口元が緩んでしまうのをどうにか隠しながら、当時を思い出して彼女に語り掛ける。

 

「えぇ~と、俺の事と言っても何を言って良いか。あの戦争があってから家族も友達も死んじまった。ようやく日の当たる所に出てからは、1人で荒仕事をしてその日の食い物を食べるので精一杯だった。俺なんてこんなもんだよ。何か特別な事があった訳じゃない。今日を生きてるのも、運かもしれない」

 

「それでも、今は私の傍に居てくれてる」

 

「あぁ、そうだな」

 

ガロードの手はティファに触れるか触れないかまで近づいた。

その頃、モビルスーツデッキでは着々と作業が進んでいる。

損傷したνガンダムは修理の目処が立たず、ワイヤーで固定されデッキの隅に置かれていた。

アムロはキッドと共に、回収したドートレスのチューニングとメンテナンスを行っている。

 

「アムロ、このキャノン砲外して良いんだな?」

 

「頼む。追加で武器を付ける必要もない」

 

「でも変だよなぁ。普通のパイロットなら武器とか火力を上げるモンなのに」

 

「装備を増やせば重量が重くなる。この機体にそこまでのポテンシャルはない」

 

「重量を落として運動性能を上げるんだろ? でも、どこまで行っても量産機だからな。GXやガンダムには及ばないぞ」

 

「わかってるさ。
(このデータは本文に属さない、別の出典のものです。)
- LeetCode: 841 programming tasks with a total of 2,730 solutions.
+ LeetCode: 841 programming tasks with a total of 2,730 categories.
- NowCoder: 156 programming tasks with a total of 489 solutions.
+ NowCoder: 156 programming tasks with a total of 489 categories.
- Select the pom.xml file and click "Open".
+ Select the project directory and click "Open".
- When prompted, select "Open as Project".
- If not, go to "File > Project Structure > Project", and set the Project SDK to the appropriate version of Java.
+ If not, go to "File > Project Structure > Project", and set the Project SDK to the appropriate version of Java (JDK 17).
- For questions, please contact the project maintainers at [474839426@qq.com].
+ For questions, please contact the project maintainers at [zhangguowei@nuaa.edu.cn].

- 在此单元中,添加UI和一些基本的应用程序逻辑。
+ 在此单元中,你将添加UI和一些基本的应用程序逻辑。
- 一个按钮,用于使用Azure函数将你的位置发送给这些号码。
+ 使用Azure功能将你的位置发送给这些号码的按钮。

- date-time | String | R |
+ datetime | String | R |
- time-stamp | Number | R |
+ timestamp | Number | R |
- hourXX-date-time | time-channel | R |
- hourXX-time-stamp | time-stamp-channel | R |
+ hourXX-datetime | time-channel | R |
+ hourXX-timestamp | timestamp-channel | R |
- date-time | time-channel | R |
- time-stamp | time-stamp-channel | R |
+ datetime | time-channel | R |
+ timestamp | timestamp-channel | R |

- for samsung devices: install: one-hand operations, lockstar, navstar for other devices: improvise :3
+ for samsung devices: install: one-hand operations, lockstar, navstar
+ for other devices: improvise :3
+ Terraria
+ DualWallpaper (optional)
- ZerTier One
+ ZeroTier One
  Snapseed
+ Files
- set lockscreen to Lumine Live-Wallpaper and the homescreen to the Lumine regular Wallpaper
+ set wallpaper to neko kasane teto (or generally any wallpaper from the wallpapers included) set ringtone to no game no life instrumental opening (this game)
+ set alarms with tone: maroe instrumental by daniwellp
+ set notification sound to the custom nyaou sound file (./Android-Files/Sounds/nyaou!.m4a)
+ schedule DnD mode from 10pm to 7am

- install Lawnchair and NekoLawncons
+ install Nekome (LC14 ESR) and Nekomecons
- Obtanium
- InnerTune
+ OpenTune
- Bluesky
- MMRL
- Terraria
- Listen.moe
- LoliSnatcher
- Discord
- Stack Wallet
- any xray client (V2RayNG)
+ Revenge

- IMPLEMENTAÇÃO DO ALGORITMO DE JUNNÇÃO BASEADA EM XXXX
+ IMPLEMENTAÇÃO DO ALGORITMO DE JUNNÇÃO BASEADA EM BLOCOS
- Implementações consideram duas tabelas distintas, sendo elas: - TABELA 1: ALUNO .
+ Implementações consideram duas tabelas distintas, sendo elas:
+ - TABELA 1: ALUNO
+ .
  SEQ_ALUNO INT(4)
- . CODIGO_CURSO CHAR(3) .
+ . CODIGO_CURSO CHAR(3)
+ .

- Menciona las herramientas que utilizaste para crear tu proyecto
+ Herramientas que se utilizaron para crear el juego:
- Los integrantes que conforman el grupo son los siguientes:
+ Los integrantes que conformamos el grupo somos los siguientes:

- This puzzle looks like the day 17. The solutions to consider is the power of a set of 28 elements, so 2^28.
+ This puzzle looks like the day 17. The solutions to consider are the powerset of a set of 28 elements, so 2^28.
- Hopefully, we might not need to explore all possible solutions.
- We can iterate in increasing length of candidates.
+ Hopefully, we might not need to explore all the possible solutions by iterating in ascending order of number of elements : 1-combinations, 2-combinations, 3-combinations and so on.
やれるだけで良い」

 

パイロットであるアムロの注文を受けて、ドートレスのチューニングが進められて行く。

アルタネイティブ社はグランディーネを用意できるだけあってモビルスーツの設備も揃っており、弾薬や予備のパーツも充分に補充できた。

その中から拝借したのがアムロのドートレス。

メインスラスターの出力を向上させ、関節部の反応を良くする。

武器も標準的なビームライフルとビームサーベル、左腕にシールドを装備させた。

 

「シールドの裏にミサイル?」

 

「あぁ、電気信号で発射できるようにする」

 

「でもさ、防御する為のシールドにそんなの付けて大丈夫なのか?」

 

「ガンダムもそうだが、今はビーム兵器が標準装備されている。実体シールドではそこまで使えない。それなら少しでも手数を増やすほうが生き延びられる」

 

「そう言うモノなのか。わかったよ、試してみる」

 

見た目にそこまで変化はないが、アムロ用にセッティングされた機体ができあがって行く。

そうしてまた、フリーデンも次の目的地へ向かって発進する。